Aim of the exercise:
Stop after the line containing "00:36: 7.5 -> 6.99": print each line exactly from the first line of the listing up to that point.

>>

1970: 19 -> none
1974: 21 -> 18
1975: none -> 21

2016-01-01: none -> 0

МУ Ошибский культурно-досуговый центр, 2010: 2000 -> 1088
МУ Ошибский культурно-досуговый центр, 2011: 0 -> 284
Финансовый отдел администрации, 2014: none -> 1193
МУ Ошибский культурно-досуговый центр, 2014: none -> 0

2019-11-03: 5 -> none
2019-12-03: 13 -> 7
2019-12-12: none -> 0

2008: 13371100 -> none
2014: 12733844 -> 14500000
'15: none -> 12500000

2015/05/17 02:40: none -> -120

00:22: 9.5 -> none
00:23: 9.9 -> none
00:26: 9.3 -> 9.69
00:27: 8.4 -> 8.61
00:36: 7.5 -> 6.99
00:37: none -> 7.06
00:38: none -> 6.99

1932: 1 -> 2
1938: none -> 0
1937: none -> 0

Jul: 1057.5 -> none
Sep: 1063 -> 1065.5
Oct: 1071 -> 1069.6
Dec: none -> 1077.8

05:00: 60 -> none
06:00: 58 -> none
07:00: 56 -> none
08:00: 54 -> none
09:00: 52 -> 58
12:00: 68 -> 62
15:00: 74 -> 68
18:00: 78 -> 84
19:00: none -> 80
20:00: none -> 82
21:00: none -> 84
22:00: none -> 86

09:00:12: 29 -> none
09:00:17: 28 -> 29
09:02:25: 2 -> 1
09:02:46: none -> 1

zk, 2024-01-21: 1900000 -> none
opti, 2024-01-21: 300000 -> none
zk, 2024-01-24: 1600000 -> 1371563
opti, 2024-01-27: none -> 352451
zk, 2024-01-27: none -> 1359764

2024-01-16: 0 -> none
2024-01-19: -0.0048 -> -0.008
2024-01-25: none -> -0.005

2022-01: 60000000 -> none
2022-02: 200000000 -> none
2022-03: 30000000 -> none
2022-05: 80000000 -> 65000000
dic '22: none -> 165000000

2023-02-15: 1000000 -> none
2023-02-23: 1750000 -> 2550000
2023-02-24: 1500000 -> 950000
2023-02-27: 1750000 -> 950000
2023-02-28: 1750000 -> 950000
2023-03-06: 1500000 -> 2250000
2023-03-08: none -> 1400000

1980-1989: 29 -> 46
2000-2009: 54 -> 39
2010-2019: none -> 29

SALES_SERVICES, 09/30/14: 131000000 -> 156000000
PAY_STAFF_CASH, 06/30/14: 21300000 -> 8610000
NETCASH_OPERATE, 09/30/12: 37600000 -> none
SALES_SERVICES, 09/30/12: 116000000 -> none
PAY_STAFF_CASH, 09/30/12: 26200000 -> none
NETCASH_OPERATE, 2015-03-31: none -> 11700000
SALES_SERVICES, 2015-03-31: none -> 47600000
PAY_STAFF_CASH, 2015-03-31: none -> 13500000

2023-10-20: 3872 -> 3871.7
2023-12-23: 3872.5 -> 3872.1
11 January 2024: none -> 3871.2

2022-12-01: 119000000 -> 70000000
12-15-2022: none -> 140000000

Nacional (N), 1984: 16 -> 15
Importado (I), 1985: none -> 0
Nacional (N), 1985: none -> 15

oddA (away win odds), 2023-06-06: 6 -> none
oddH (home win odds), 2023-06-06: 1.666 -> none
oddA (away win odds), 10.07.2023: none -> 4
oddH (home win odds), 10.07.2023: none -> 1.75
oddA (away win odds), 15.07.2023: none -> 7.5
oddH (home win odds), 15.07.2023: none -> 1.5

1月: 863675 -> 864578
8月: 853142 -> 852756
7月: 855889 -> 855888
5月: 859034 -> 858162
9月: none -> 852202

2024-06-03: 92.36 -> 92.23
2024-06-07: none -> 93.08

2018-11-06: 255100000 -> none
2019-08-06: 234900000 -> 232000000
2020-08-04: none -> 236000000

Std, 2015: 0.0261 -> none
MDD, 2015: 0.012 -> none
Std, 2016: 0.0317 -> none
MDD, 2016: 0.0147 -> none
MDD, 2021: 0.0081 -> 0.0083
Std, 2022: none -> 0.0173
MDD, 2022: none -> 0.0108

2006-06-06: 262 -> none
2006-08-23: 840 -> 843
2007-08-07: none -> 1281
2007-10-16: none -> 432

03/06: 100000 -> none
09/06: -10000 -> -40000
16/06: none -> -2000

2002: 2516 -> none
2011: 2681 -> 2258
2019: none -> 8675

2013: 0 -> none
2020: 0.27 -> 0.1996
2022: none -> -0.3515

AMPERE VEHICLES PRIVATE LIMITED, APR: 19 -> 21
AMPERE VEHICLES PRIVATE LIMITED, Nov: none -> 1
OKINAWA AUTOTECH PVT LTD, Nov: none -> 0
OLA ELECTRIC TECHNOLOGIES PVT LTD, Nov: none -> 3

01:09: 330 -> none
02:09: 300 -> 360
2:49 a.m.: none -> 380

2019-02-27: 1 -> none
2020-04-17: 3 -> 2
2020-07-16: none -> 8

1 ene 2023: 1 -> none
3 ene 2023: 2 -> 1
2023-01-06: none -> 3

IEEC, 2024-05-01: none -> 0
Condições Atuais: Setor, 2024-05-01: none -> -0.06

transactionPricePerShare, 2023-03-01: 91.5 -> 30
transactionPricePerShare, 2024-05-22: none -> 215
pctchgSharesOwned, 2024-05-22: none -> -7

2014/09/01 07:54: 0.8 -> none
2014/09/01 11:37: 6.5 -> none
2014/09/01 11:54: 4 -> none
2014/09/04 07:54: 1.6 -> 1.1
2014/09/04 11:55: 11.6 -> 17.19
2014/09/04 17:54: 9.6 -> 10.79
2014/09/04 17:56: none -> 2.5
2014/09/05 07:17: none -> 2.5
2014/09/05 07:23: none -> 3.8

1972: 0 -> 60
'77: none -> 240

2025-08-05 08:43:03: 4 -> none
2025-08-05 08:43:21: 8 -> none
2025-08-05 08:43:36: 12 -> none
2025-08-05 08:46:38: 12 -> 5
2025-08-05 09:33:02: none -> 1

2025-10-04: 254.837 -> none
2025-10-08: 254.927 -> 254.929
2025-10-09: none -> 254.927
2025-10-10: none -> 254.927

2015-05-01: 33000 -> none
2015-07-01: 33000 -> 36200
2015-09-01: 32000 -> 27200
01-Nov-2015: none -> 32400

<<

Answer section:
1970: 19 -> none
1974: 21 -> 18
1975: none -> 21

2016-01-01: none -> 0

МУ Ошибский культурно-досуговый центр, 2010: 2000 -> 1088
МУ Ошибский культурно-досуговый центр, 2011: 0 -> 284
Финансовый отдел администрации, 2014: none -> 1193
МУ Ошибский культурно-досуговый центр, 2014: none -> 0

2019-11-03: 5 -> none
2019-12-03: 13 -> 7
2019-12-12: none -> 0

2008: 13371100 -> none
2014: 12733844 -> 14500000
'15: none -> 12500000

2015/05/17 02:40: none -> -120

00:22: 9.5 -> none
00:23: 9.9 -> none
00:26: 9.3 -> 9.69
00:27: 8.4 -> 8.61
00:36: 7.5 -> 6.99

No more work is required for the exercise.